De muy buen humor, estuvimos un rato jugando a qué dirían y qué harían los tíos y las tías, los primos y las primas cuando se enfrentaran a la noticia. La tía Hortensia lloraría, la tía Jesús iría a la iglesia, el tío Javier pronunciaría su clásica exclamación (¡Qué desvergüenza!), y el benjamín de los primos, Jaimito, que tenía tres años y ceceaba, preguntaría qué era casarse, mamá. Terminamos riéndonos a carcajadas, con una risa nerviosa que hizo venir a los mozos a averiguar cuál era el chiste.

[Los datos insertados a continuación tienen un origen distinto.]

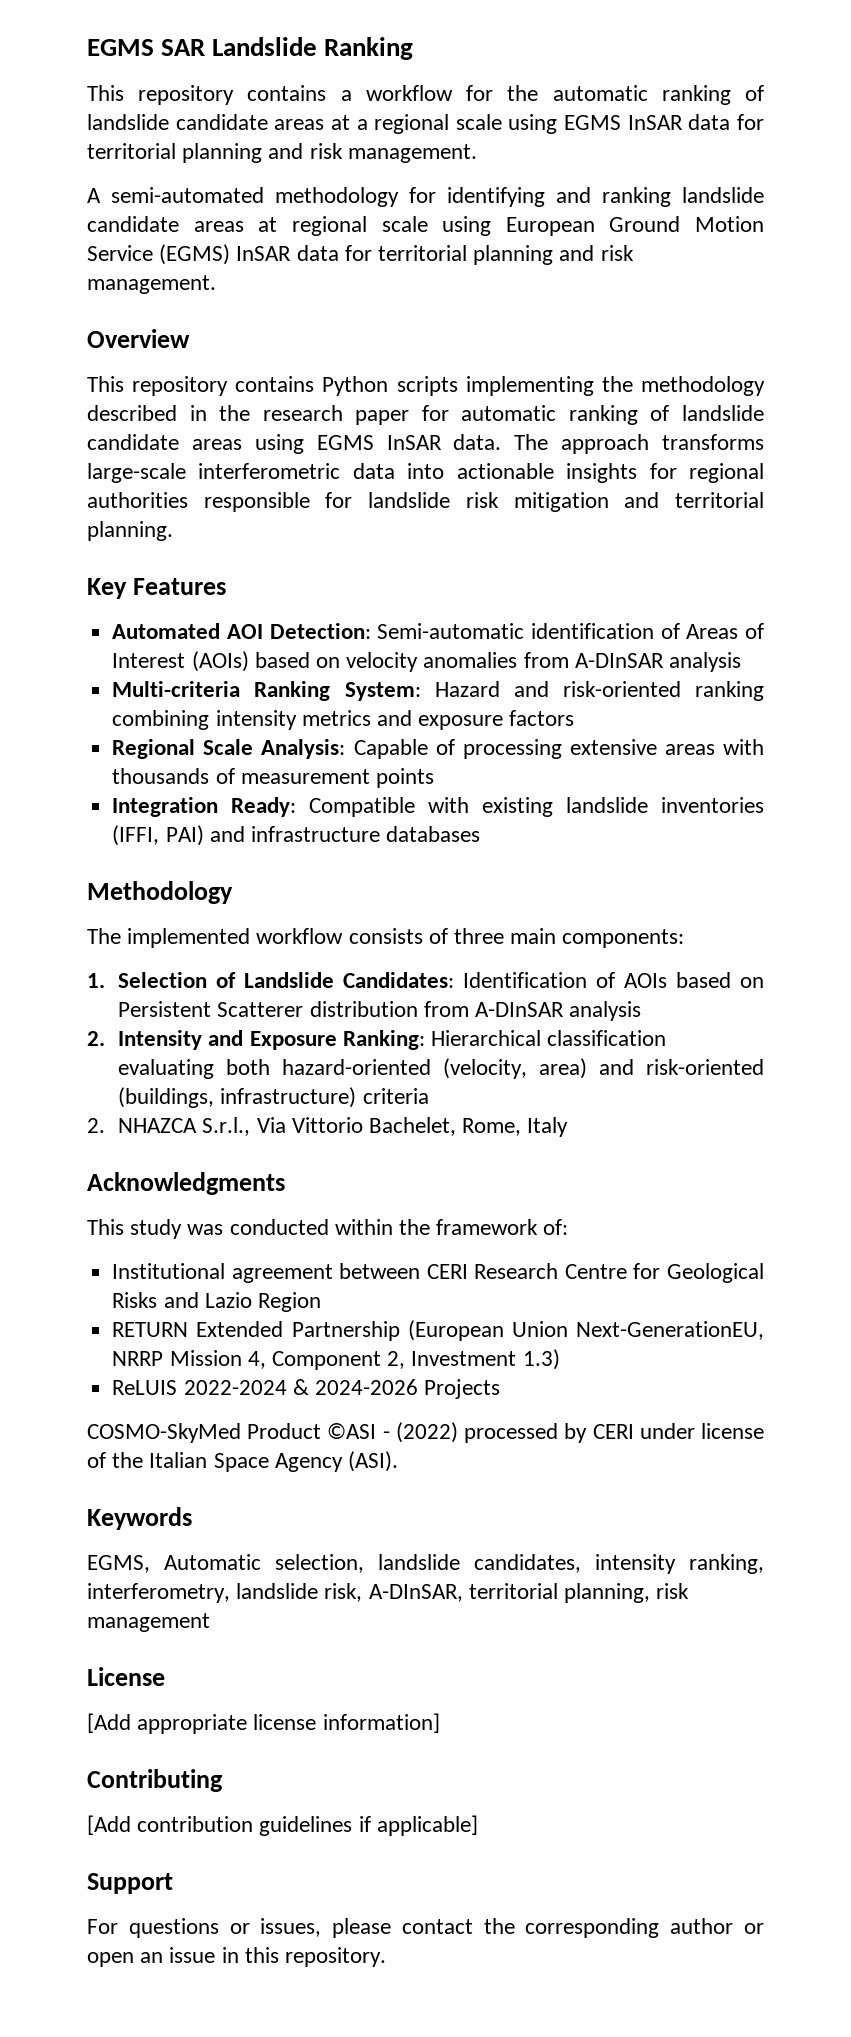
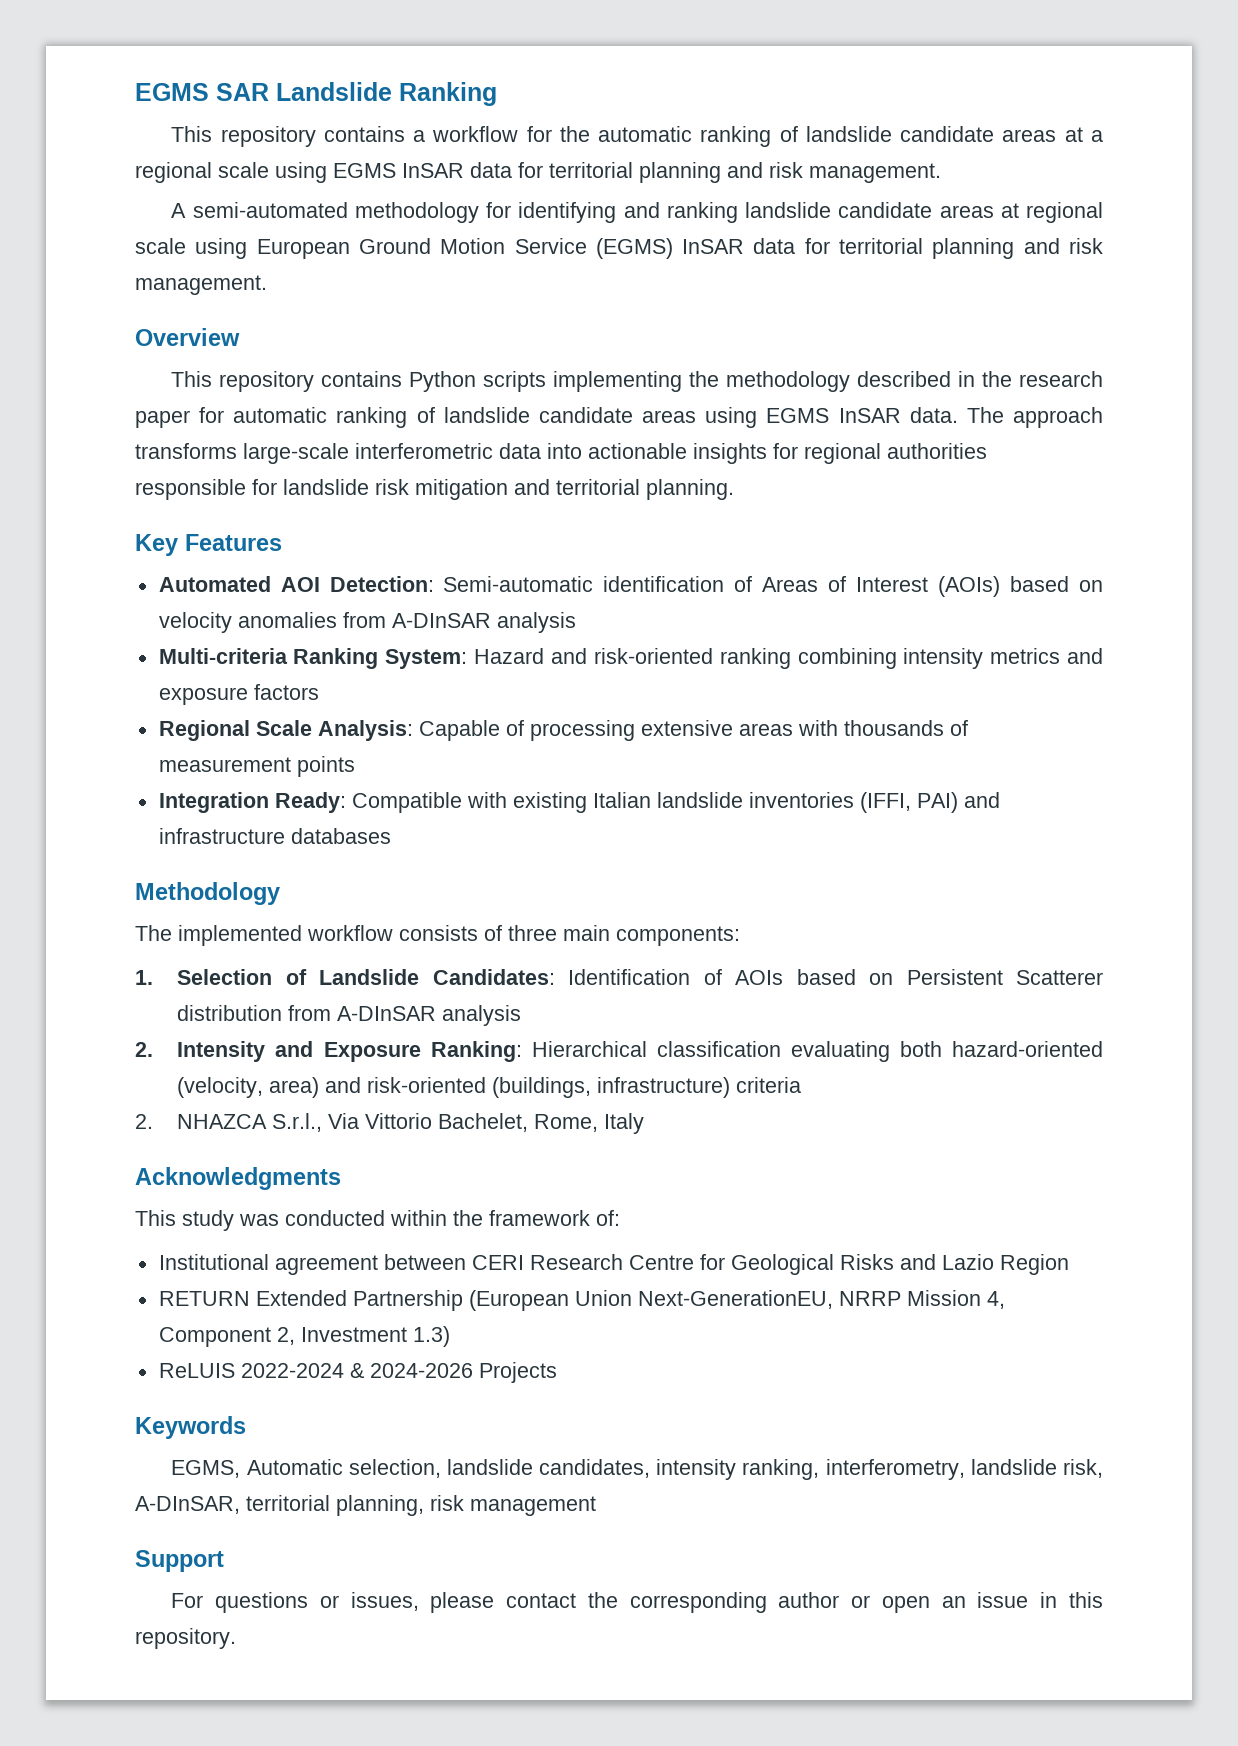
- Integration Ready: Compatible with existing landslide inventories (IFFI, PAI) and infrastructure databases
+ Integration Ready: Compatible with existing Italian landslide inventories (IFFI, PAI) and infrastructure databases
- COSMO-SkyMed Product ©ASI - (2022) processed by CERI under license of the Italian Space Agency (ASI).
- License
- [Add appropriate license information]
- Contributing
- [Add contribution guidelines if applicable]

Cuando nos calmamos, la flaca Nancy había aceptado ser nuestra espía, comunicarnos todos los movimientos e intrigas de la familia. Yo no sabía cuántos días me tomarían los preparativos y necesitaba estar al tanto de qué tramaban los parientes. De otro lado, haría de mensajera con la tía Julia y, de tanto en tanto, la sacaría a la calle para que yo pudiera verla.
– Okey, okey -asintió Nancy-. Seré la madrina. Eso sí, si algún día me hace falta, espero que se porten igualito.
Cuando estábamos ya en la calle, caminando hacia su casa, mi prima se tocó la cabeza:
– Qué suerte tienes -se acordó-. Te puedo conseguir justo lo que te hace falta. Un departamento en una quinta de la calle Porta. Un sólo cuarto, su cocinita y su baño, lindísimo, de juguete. Y apenas quinientos al mes.
Se había desocupado hacía unos días y una amiga suya lo estaba alquilando; ella le podía hablar. Quedé maravillado con el sentido práctico de mi prima, capaz de pensar en ese momento en el problema terrestre de la vivienda en tanto que yo andaba extraviado en la estratosfera romántica del problema. Por lo demás, quinientos soles estaban a mi alcance. Ahora sólo necesitaba ganar más dinero "para los lujos" (como decía el abuelito). Sin pensarlo dos veces, le pedí que le dijera a su amiga que le tenía un inquilino.
Después de dejar a Nancy, corrí a la pensión de Javier en la avenida 28 de Julio, pero la casa estaba a oscuras y no me atreví a despertar a la dueña, que era malhumorada. Sentí una gran frustración pues tenía necesidad de contarle a mi mejor amigo mi gran proyecto y escuchar sus consejos. Esa noche dormí un sueño sobresaltado de pesadillas. Tomé desayuno al alba, con el abuelo, que se levantaba siempre con la luz, y corrí a la pensión. Encontré a Javier cuando salía. Caminamos hacia la avenida Larco, para tomar el colectivo a Lima. La noche anterior, por primera vez en su vida, había escuchado completo un capítulo de una radionovela de Pedro Camacho, junto con la dueña y los otros pensionistas, y estaba impresionado.